Los Angeles producer P. Morris caught the biggest wave of his career by compiling the beat for Kelela’s “Go All Night,” a sultry, electro-soul arrangement. But Morris has a robust collection of self-created music on his own Bear Club Music imprint, too. A home for Morris’s artistic impulses, he views the label as an outlet to “get things to people without having to go through this bureaucracy that we know exists.”
Morris uploaded the “Go All Night” beat to the internet the night before he went with his family to Disney World in 2013. Six months later, Kelela reached out through mutual friends. She liked the beat so much that it became a two-part series (“Let Me Roll,” “Let It Burn”) on her breakout mixtape Cut 4 Me, which was released that same year. “That moment with Kelela was really important,” Morris says. “People were squinting at my work, trying to determine if it was pop or R&B, and she was the first person to really figure that out. She did that really early.”
Eventually, “Go All Night” found its way to Solange, who licensed it as a single for her label, Saint Heron. The track continued to climb the Knowles family ranks when Beyoncé placed it on a TIDAL playlist. Morris speculates that his music caught Bey’s attention after he sampled her throughout his production. “It didn’t translate into a bunch of dollars or even a bunch of interest,” Morris says. “It was some weird witchcraft. It’s weird that that juju even worked.”
Still, despite the production credit and the influential people who’ve noticed his music, P. Morris remains just beyond the mainstream. But recently, it seems the producer has begun making adjustments that might help gain him greater recognition. He’s simplified his music, reconfiguring the self-described “ambient electronic” work he used to make—which included elaborate string sections and laborious recording techniques—for something more streamlined and palatable. Morris points to a tour he had opening for FKA twigs, where the audience struggled to figure out his sound.
“I saw the biggest crowds I’d ever stood in front of,” Morris says. “But playing my music back to them, I could feel I wasn’t scratching the itch somehow. It wasn’t because the music wasn’t good, but it was slightly out of step, and lacked that emotional aspect.”
Soon after, Morris started work on a new EP called LOW, which represented a sharp turn in his sound. There, he cut samples into tiny clips, with each blip of sound just enough to trigger memories of ‘90s trip-hop. There’s a defiance to this EP, perhaps influenced by a voicemail that Morris samples on the project: “Son, I love you,” his mother says, “but no one in this world owes you shit.”
That also informs the self-sufficient mentality of Bear Club Music Group. Through BCMG, P. Morris has released numerous EPs and singles, a manic mixtape series called POP.MORRIS, and his friend’s projects and collaborations. From the single “LADYBOY,” released in 2013, to the fourth installment of the POP.MORRIS series released in January, the P. Morris oeuvre has explored a variety of styles in hip-hop, dance, R&B, experimental electronic, and ambient.

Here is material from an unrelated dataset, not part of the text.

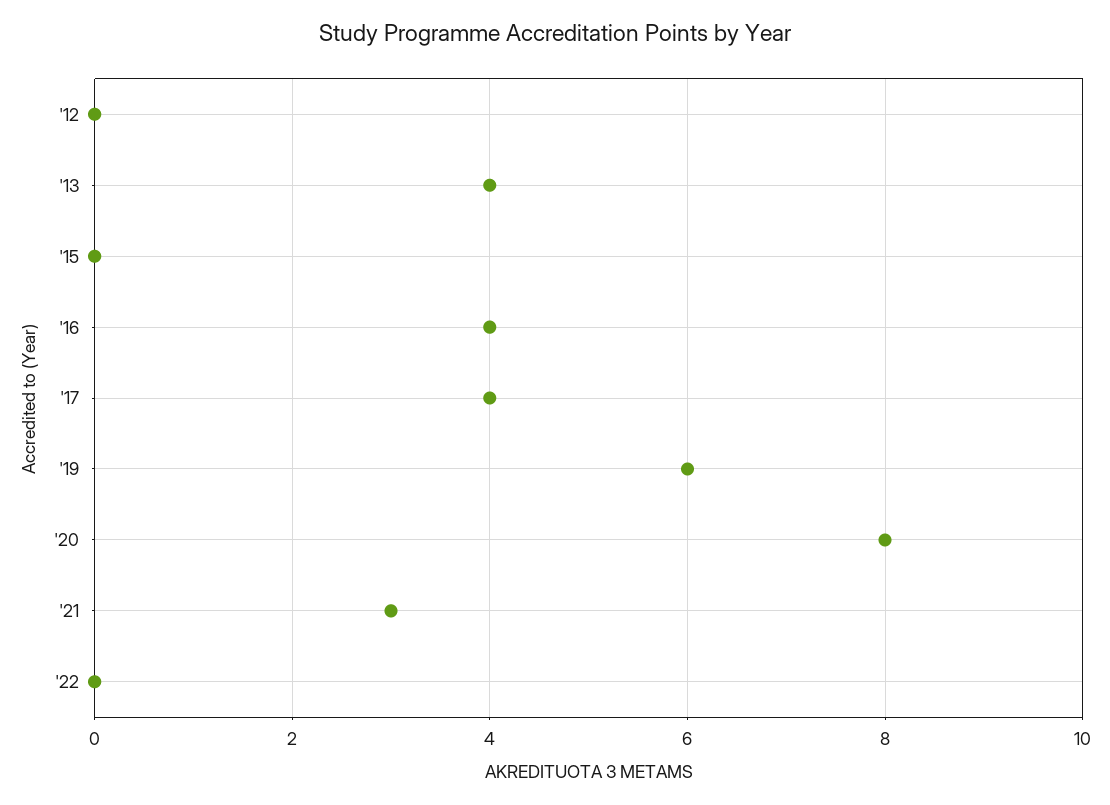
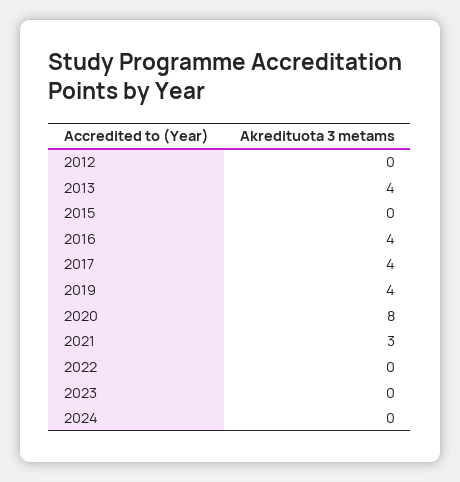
'19: 6 -> 4
2023: none -> 0
2024: none -> 0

The series is an attention-deficit collection of reworks, edits, and mashups. Each volume is a glimpse into the evolution of Morris’s production techniques. Volume One is full of remixes and mashups that feel like a radio DJ rush hour taping. By Volume Four, he’s terrorizing the edits with his signature drops and creating humorous collisions of mimetic sounds—a “devil music” sequence that places Max Romeo’s “Chase The Devil” (from Jay-Z’s “Lucifer”) over Taylor Swift’s “Look What You Made Me Do.”
“I felt like it was emblematic of what I wanted to do as a producer,” he says. “Things that I was doing in those mixes, I’ve let those things creep into my production style. I’m really interested in tropes. So when I retooled my production style, I collected tropes. I’m building a vocabulary.”

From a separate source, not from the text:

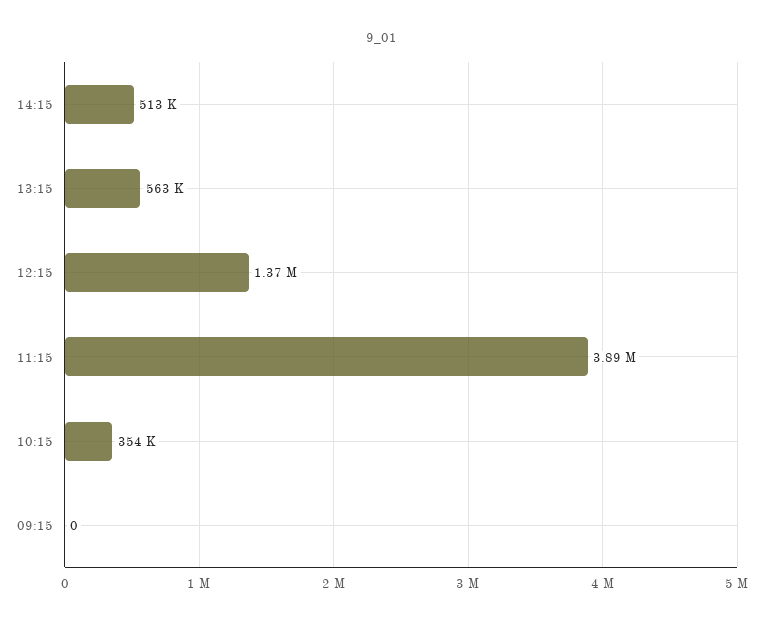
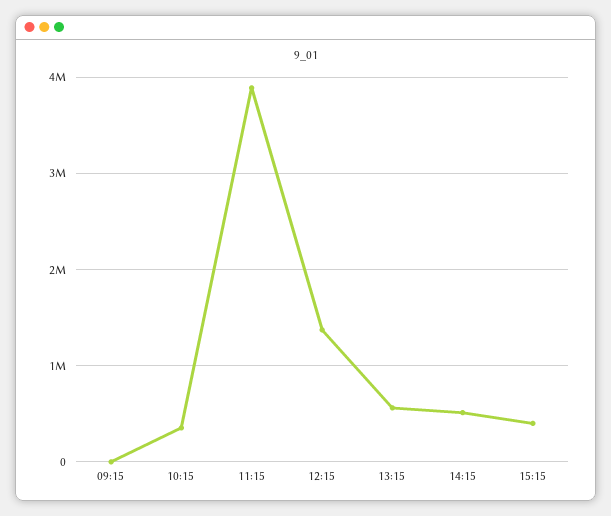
15:15: none -> 400000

The label roster includes Maal, a vocalist who collaborated with P. Morris on Good Morning, I Love You, and Kansas composer Tom Richman. Morris has plenty of collaborations in the works for 2018 that include more work with rapper Fat Tony, another Maal & Morris album, and collaboration with a singer from St. Louis who goes by Pretty.
“At any given moment we could pitch projects to xyz label, but this is a peace of mind type thing,” Morris says of BCMG. “We can release music without any particular aim. Having it all contained in one place makes it easy for people to not lose the plot.”